Gather the minimum inputs

For best wp-rest-api install results, provide: target namespace and version, route path, intended HTTP method, auth mode, and WordPress version floor. A weak request is “add an endpoint.” A stronger request is: “add my-plugin/v1/orders for authenticated editors, return only order ID, status, and total, validate page and per_page, and support ?_fields= for client performance.”

Read the right files first

Start with SKILL.md, then inspect references/routes-and-endpoints.md, references/authentication.md, references/schema.md, references/responses-and-fields.md, references/discovery-and-params.md, and references/custom-content-types.md. Those files tell you how the skill expects routes, permissions, schema, and content exposure to be wired, which is more useful than skimming the repo blindly.

Follow the practical workflow

Use the skill to triage existing REST usage, then choose the implementation path: custom route, controller class, or exposing an existing type. Build the prompt around the intended resource shape, not just the endpoint name. For example, include whether the response should be public or edit-only, whether it should reuse core fields, and whether the data comes from post meta, a CPT, or computed logic. That gives the model enough context to produce a usable wp-rest-api usage result.

wp-rest-api skill FAQ

Is this only for custom routes?

No. The wp-rest-api skill also fits exposing CPTs and taxonomies through show_in_rest, adding custom fields or meta, and adjusting response behavior for existing endpoints. If you only need a one-off fetch example, a plain prompt may be enough; if you need route design or compatibility checks, the skill is a better fit.

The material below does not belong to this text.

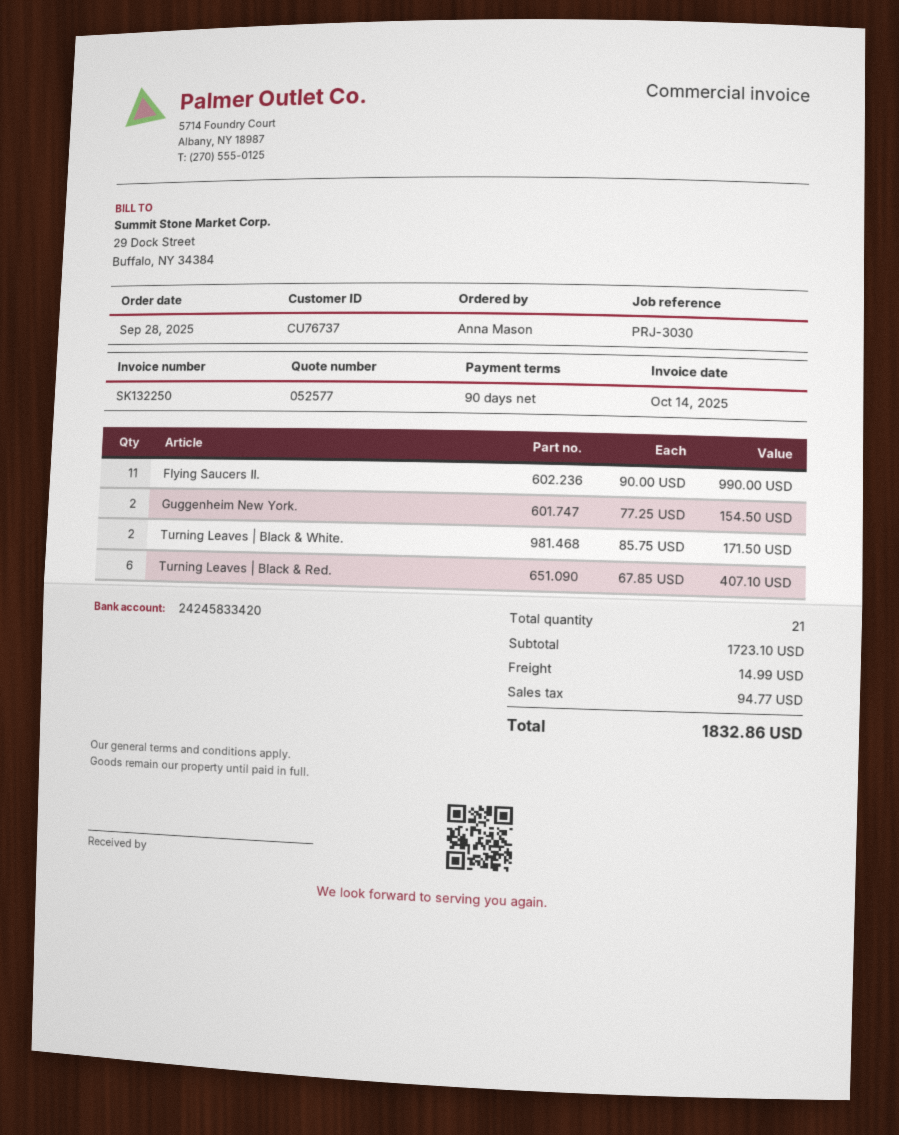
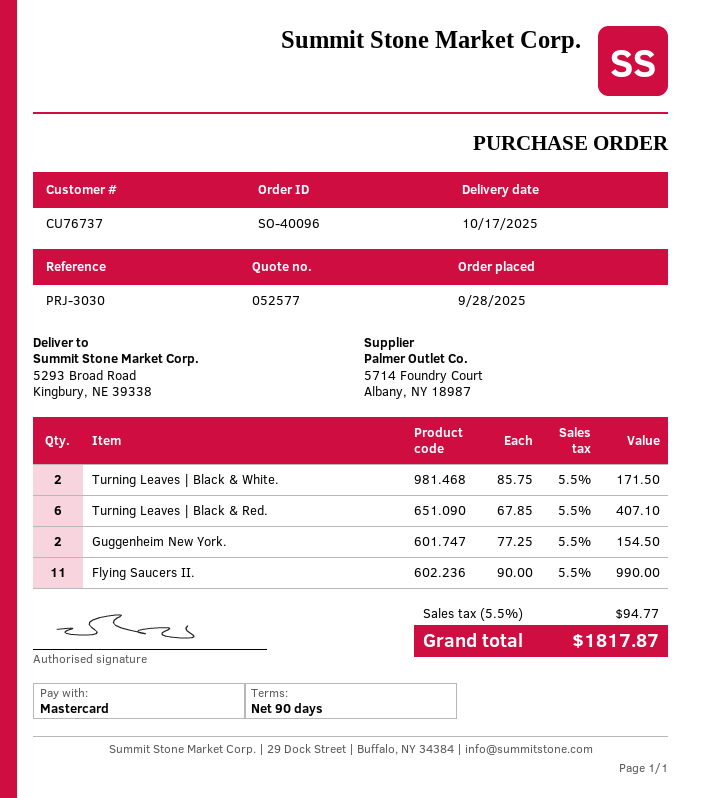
shipping: 14.99 -> none
total: 1832.86 -> 1817.87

When should I not use wp-rest-api?

Skip it if your task is unrelated to WordPress REST internals, or if you are working in a client app that only consumes an already-stable API. It is also a poor fit when the server code cannot be changed and you only need documentation or request examples.

Is it beginner-friendly?

Yes, if you are comfortable editing WordPress PHP files and can describe the desired resource clearly. The main beginner risk is under-specifying auth and permissions, which leads to routes that appear to work but fail for logged-out users, editors, or external clients.

How does it compare with a generic prompt?

A generic prompt may suggest code, but wp-rest-api is more useful when you need WordPress-specific guardrails: required permission_callback, schema validation, response shaping, and route discovery. That makes the skill better for install decisions when you care about reliability, not just syntax.

How to Improve wp-rest-api skill

Give the model the resource shape, not just the goal

The highest-value improvement is to specify what the endpoint should return and who may call it. State the object type, fields, write access, and any special filters. Example: “return published products with id, name, price, and stock_status; allow authenticated managers to update stock_status only.” This makes the wp-rest-api skill far more precise.

Provide failure context up front

If you are debugging, include the exact symptom: 401 vs 403 vs 404, missing nonce, bad namespace, or invalid schema. Mention whether the route is public, cookie-authenticated, or uses application passwords. That helps the model distinguish auth failure from route registration or data-shape problems.

Use repository details in your prompt

Name the relevant files, controller classes, or post types already present in the repo. If the code already has show_in_rest, rest_base, or meta registration, say so. The best wp-rest-api guide outputs usually come from prompts that anchor on the existing architecture instead of asking for a fresh implementation from scratch.

Iterate from validation to polish

After the first output, ask for one narrow improvement at a time: stricter schema, better permission checks, response trimming with _fields, or route compatibility with non-pretty permalinks. If output quality is still off, tighten the prompt by adding the exact request and expected JSON shape; that is usually more effective than asking for a “better” endpoint.